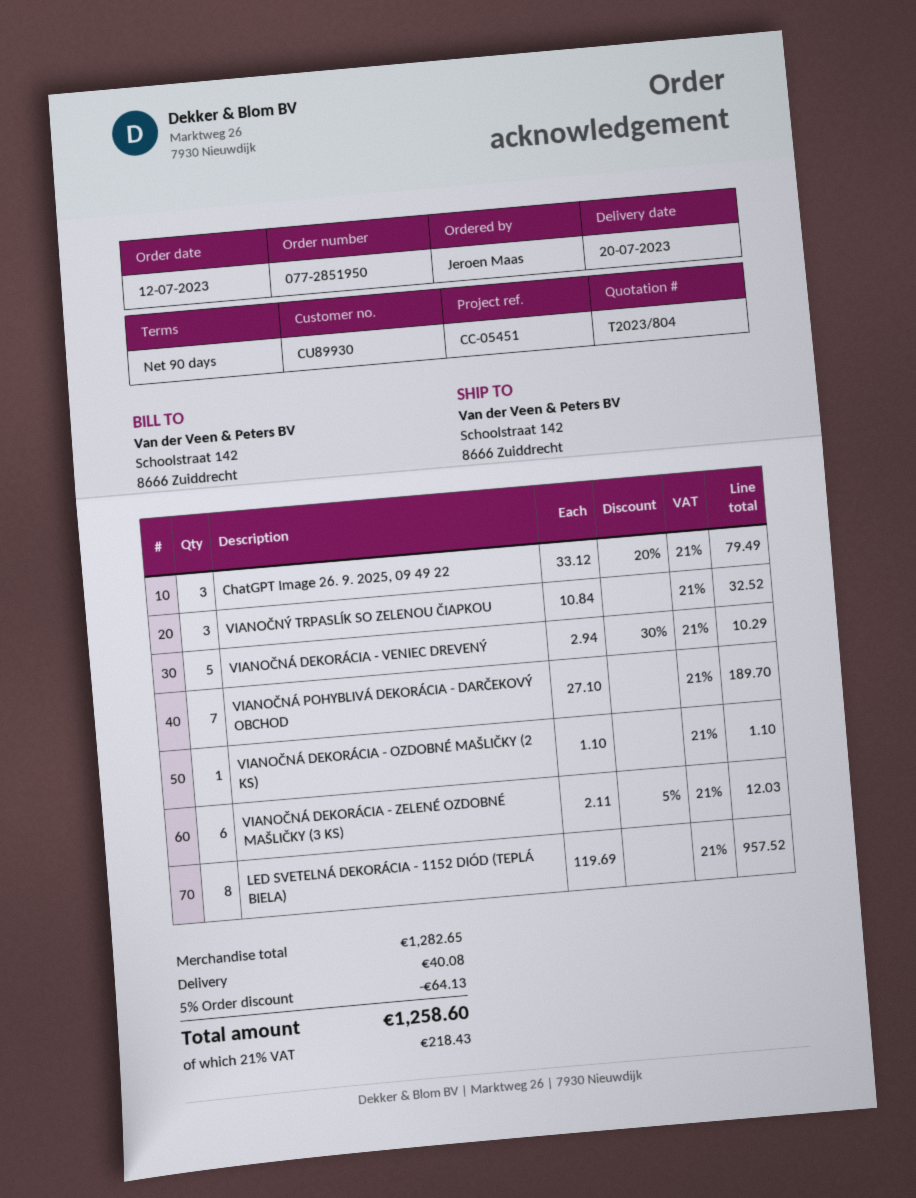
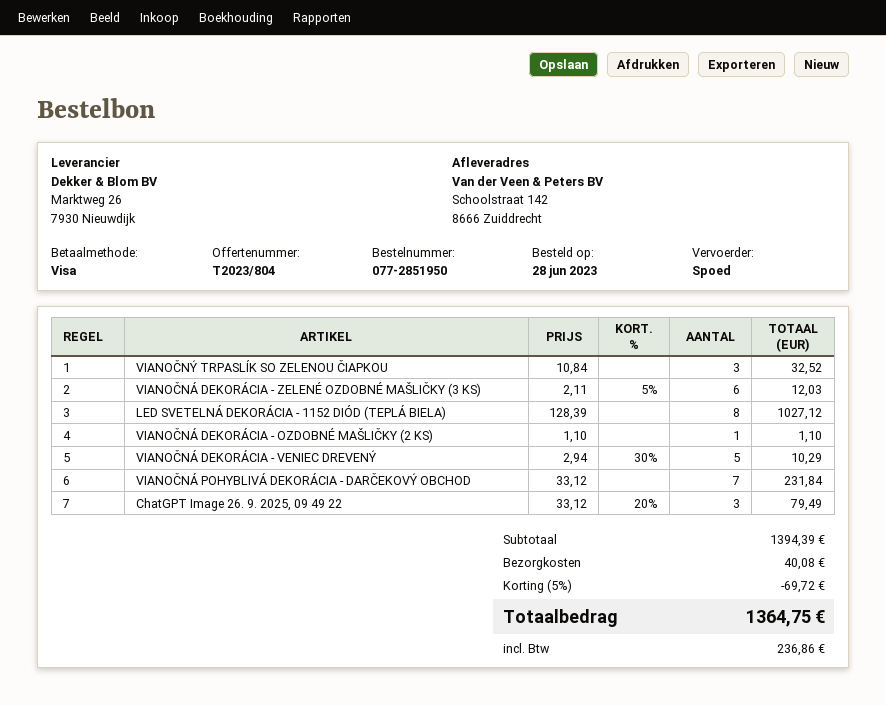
order date: 2023-07-12 -> 2023-06-28
VIANOČNÁ POHYBLIVÁ DEKORÁCIA - DARČEKOVÝ OBCHOD: 7 x 27.10 = 189.70 -> 7 x 33.12 = 231.84
LED SVETELNÁ DEKORÁCIA - 1152 DIÓD (TEPLÁ BIELA): 8 x 119.69 = 957.52 -> 8 x 128.39 = 1027.12
subtotal: 1282.65 -> 1394.39
discount: 5% = 64.13 -> 5% = 69.72
tax: 218.43 -> 236.86
total: 1258.60 -> 1364.75

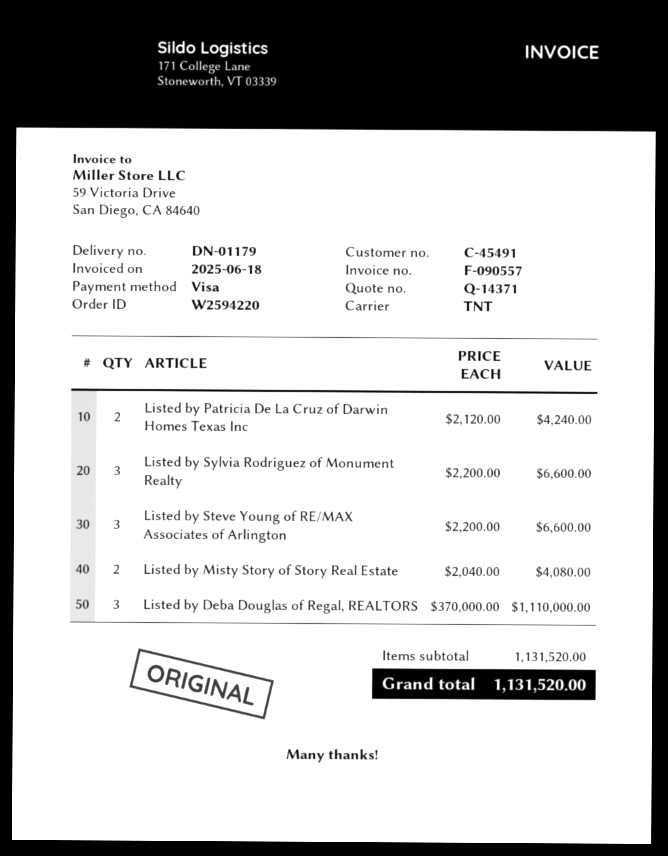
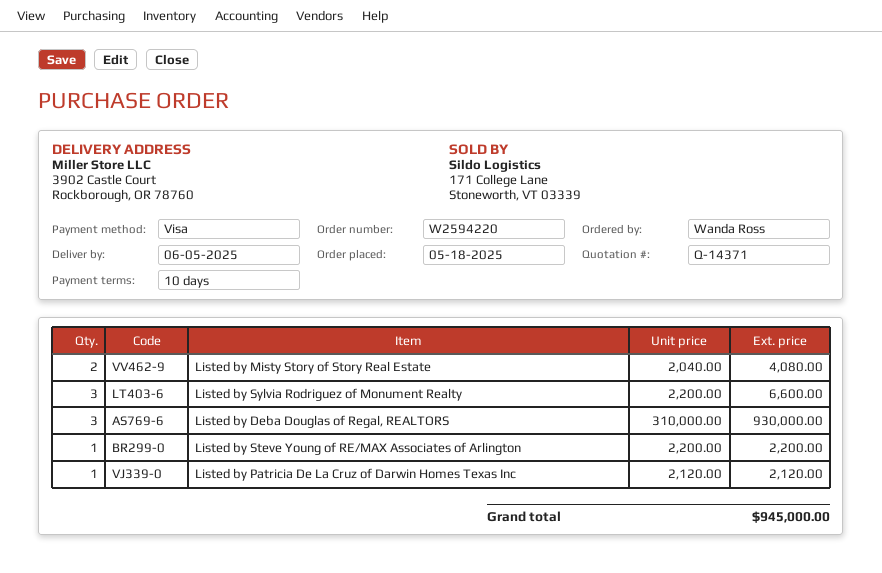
Listed by Patricia De La Cruz of Darwin Homes Texas Inc: 2 x 2120.00 = 4240.00 -> 1 x 2120.00 = 2120.00
Listed by Steve Young of RE/MAX Associates of Arlington: 3 x 2200.00 = 6600.00 -> 1 x 2200.00 = 2200.00
Listed by Deba Douglas of Regal, REALTORS: 3 x 370000.00 = 1110000.00 -> 3 x 310000.00 = 930000.00
total: 1131520.00 -> 945000.00

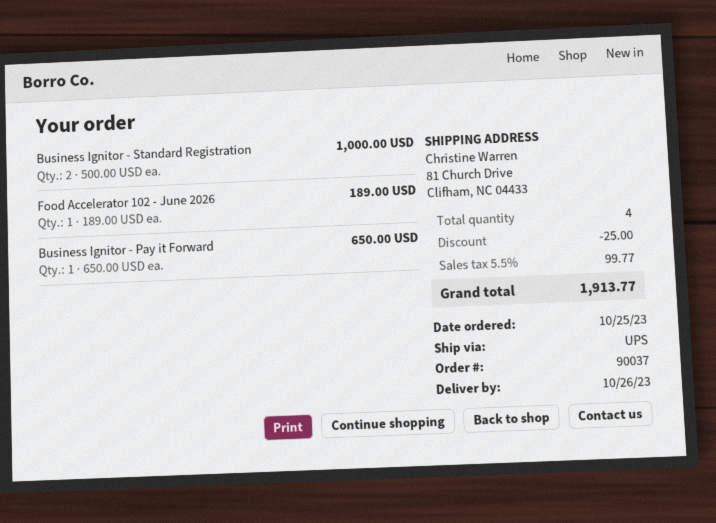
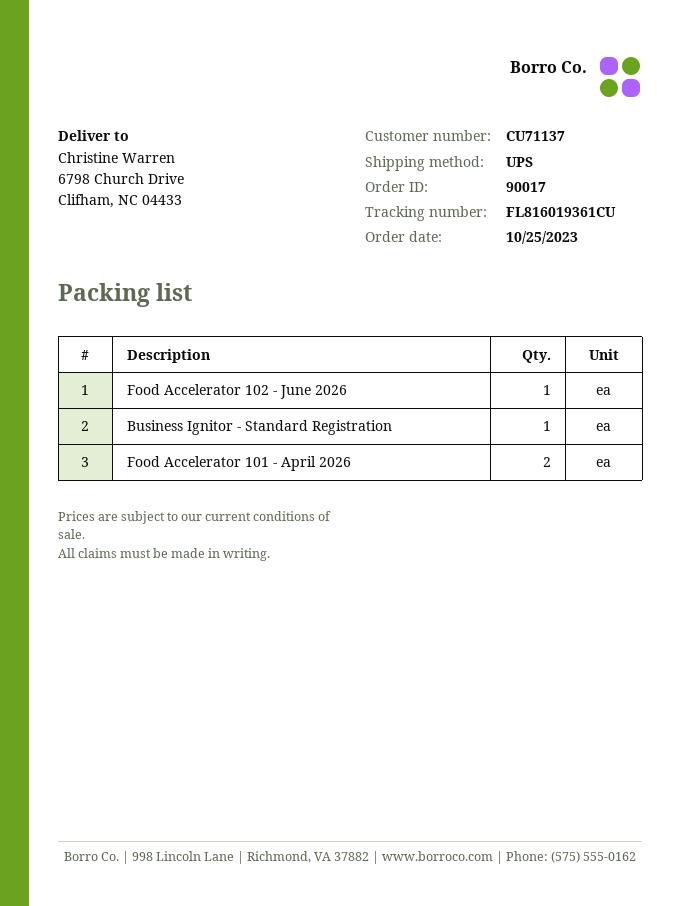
order number: 90037 -> 90017
ship to: 81 Church Drive, Clifham, NC 04433 -> 6798 Church Drive, Clifham, NC 04433
Business Ignitor - Standard Registration: 2 -> 1
Business Ignitor - Pay it Forward: 1 -> none
Food Accelerator 101 - April 2026: none -> 2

What the exercise asks: Repeat the records exactly but leave out the images.

Written response:
order date: 2023-07-12 -> 2023-06-28
VIANOČNÁ POHYBLIVÁ DEKORÁCIA - DARČEKOVÝ OBCHOD: 7 x 27.10 = 189.70 -> 7 x 33.12 = 231.84
LED SVETELNÁ DEKORÁCIA - 1152 DIÓD (TEPLÁ BIELA): 8 x 119.69 = 957.52 -> 8 x 128.39 = 1027.12
subtotal: 1282.65 -> 1394.39
discount: 5% = 64.13 -> 5% = 69.72
tax: 218.43 -> 236.86
total: 1258.60 -> 1364.75

Listed by Patricia De La Cruz of Darwin Homes Texas Inc: 2 x 2120.00 = 4240.00 -> 1 x 2120.00 = 2120.00
Listed by Steve Young of RE/MAX Associates of Arlington: 3 x 2200.00 = 6600.00 -> 1 x 2200.00 = 2200.00
Listed by Deba Douglas of Regal, REALTORS: 3 x 370000.00 = 1110000.00 -> 3 x 310000.00 = 930000.00
total: 1131520.00 -> 945000.00

order number: 90037 -> 90017
ship to: 81 Church Drive, Clifham, NC 04433 -> 6798 Church Drive, Clifham, NC 04433
Business Ignitor - Standard Registration: 2 -> 1
Business Ignitor - Pay it Forward: 1 -> none
Food Accelerator 101 - April 2026: none -> 2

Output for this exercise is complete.